Ad agosto, inoltre, la Mela di Cupertino è stata la prima società a toccare il trilione di dollari di capitaliazzazione. Un primato che ha raggiunto l’apice ad ottobre con 1.100 miliardi. Ma la volatilità estrema ha fatto altrettanto presto a cambiare le sorti del gigante. Ed oggi è solo al terzo posto, preceduto da Amazon (seconda) e da Microsoft che ha conquistato la pole position nella battaglia dei mercati. Ebbene sì, il dinosauro del PC è riuscito nell’impresa di spodestare la più cool delle aziende. Come ci è riuscita? La risposta di Ashraf Eassa
Prima di tutto superando il grave difetto di Apple: la diversificazione. Il 63% delle entrate fiscali del 2018 di Apple proviene dalle vendite di iPhone.
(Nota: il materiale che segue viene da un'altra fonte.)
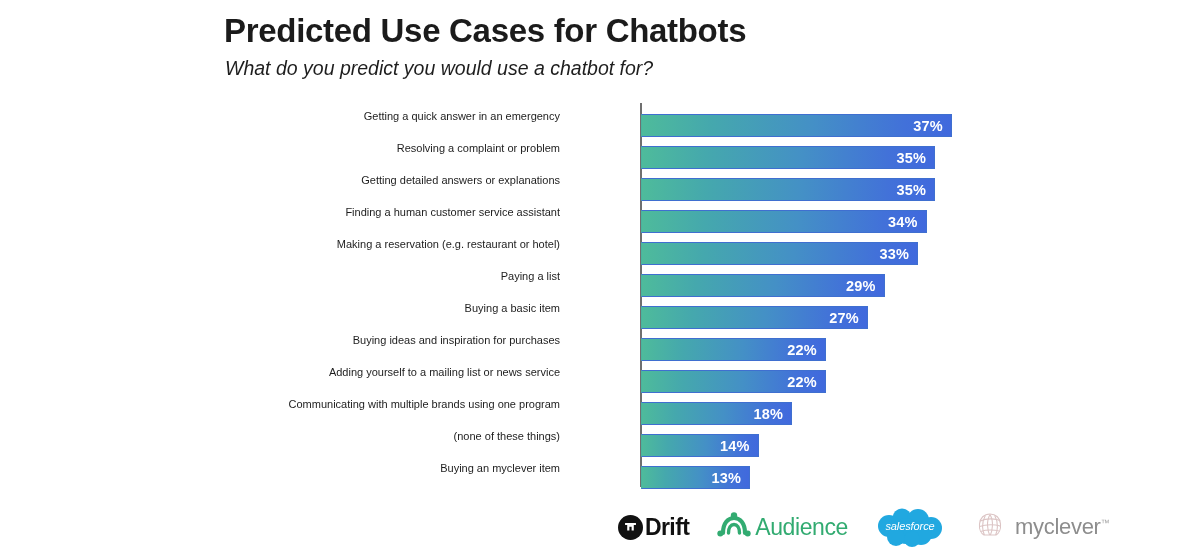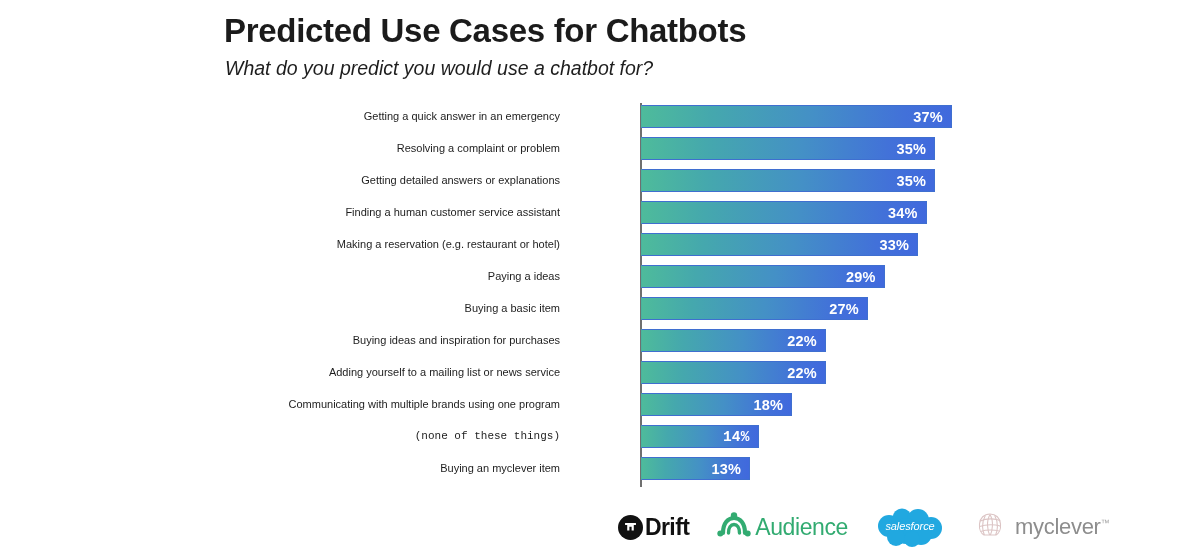--- a/index.html
+++ b/index.html
@@ -77,7 +77,7 @@
   .bar-wrap {
     position: absolute;
     left: 641px;
-    top: 5px;
+    top: 14px;
     height: 23px;
     border-radius: 6px;
   }

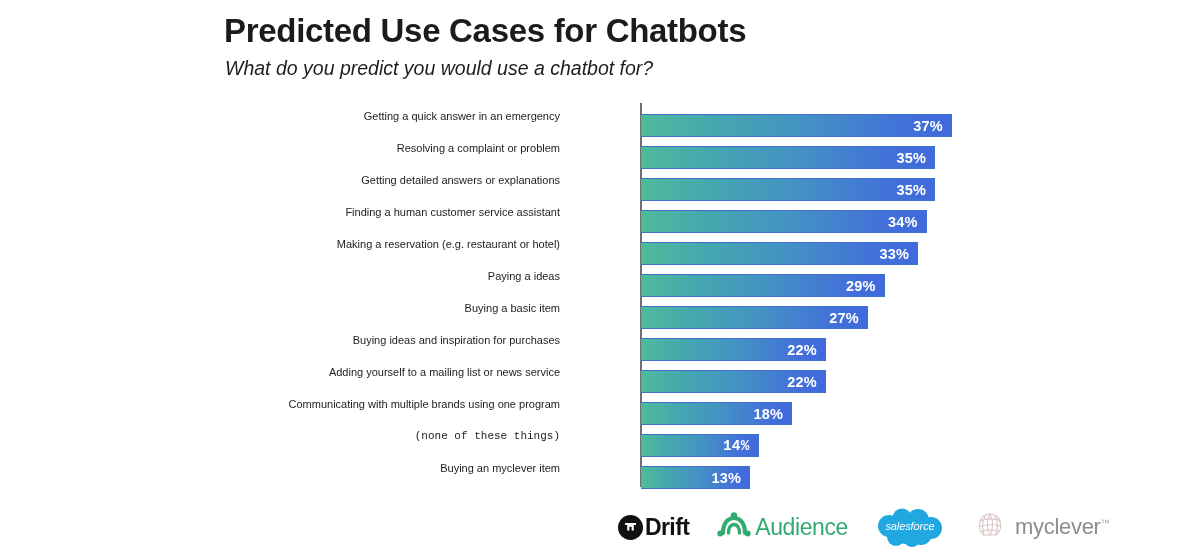--- a/index.html
+++ b/index.html
@@ -227,7 +227,7 @@
           </div>
         </div>
         <div class="row" style="top: 160px;">
-          <div class="cat-label">Paying a ideas</div>
+          <div class="cat-label">Paying a list</div>
           <div class="bar-wrap" style="width: 243.6px;">
             <div class="bar">
               <span class="bar-value">29%</span>

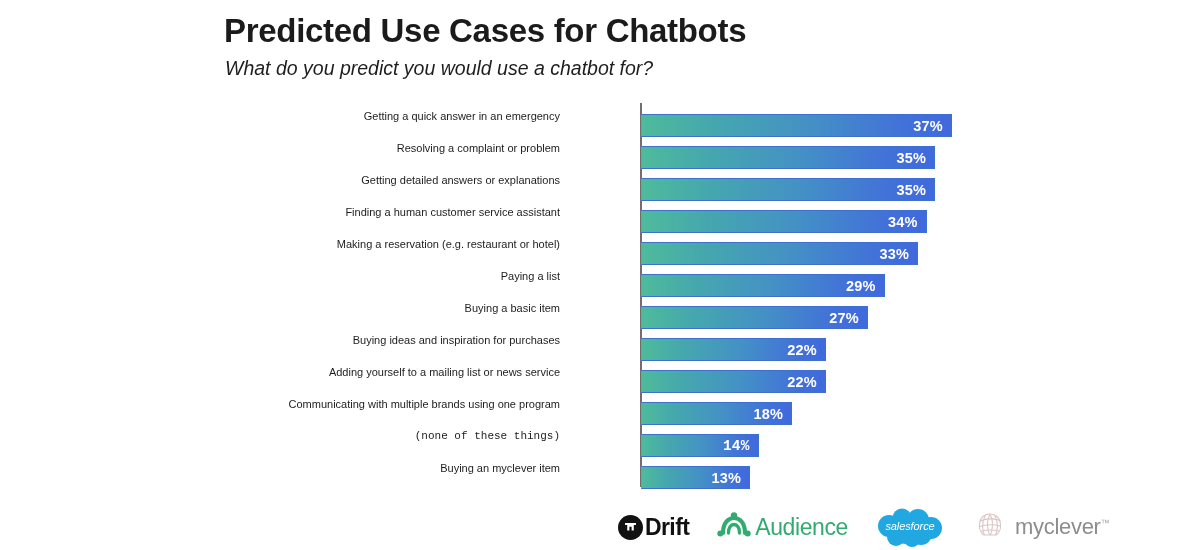--- a/index.html
+++ b/index.html
@@ -266,7 +266,7 @@
             </div>
           </div>
         </div>
-        <div class="row" style="top: 320px; font-family: Liberation Mono, monospace;">
+        <div class="row" style="top: 320px;">
           <div class="cat-label">(none of these things)</div>
           <div class="bar-wrap" style="width: 117.6px;">
             <div class="bar">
Cedendo il passo sulle vendite (come è accaduto e accadrà a giudicare dalle proiezioni della stessa Apple) inevitabilmente l’azienda fondata da Steve Jobs è andata incontro al malcontento degli investitori.

Il punto di forza

Al contrario, Microsoft è altamente diversificata. Pur essendo leader in molti dei mercati a cui partecipa, le sue entrate non sono dominate da nessuna di queste voci. Anzi, ciascuno dei tre principali segmenti di Microsoft rappresenta circa un terzo delle entrate complessive dell'azienda ed all’interno di ciascun segmento, le entrate dei rispettivi prodotti sono a loro volta ben distribuite. Cosa significa questo? Che prima i tutto Microsoft è un investimento potenzialmente meno rischioso e soggetto a volatilità inferiore rispetto ad Apple.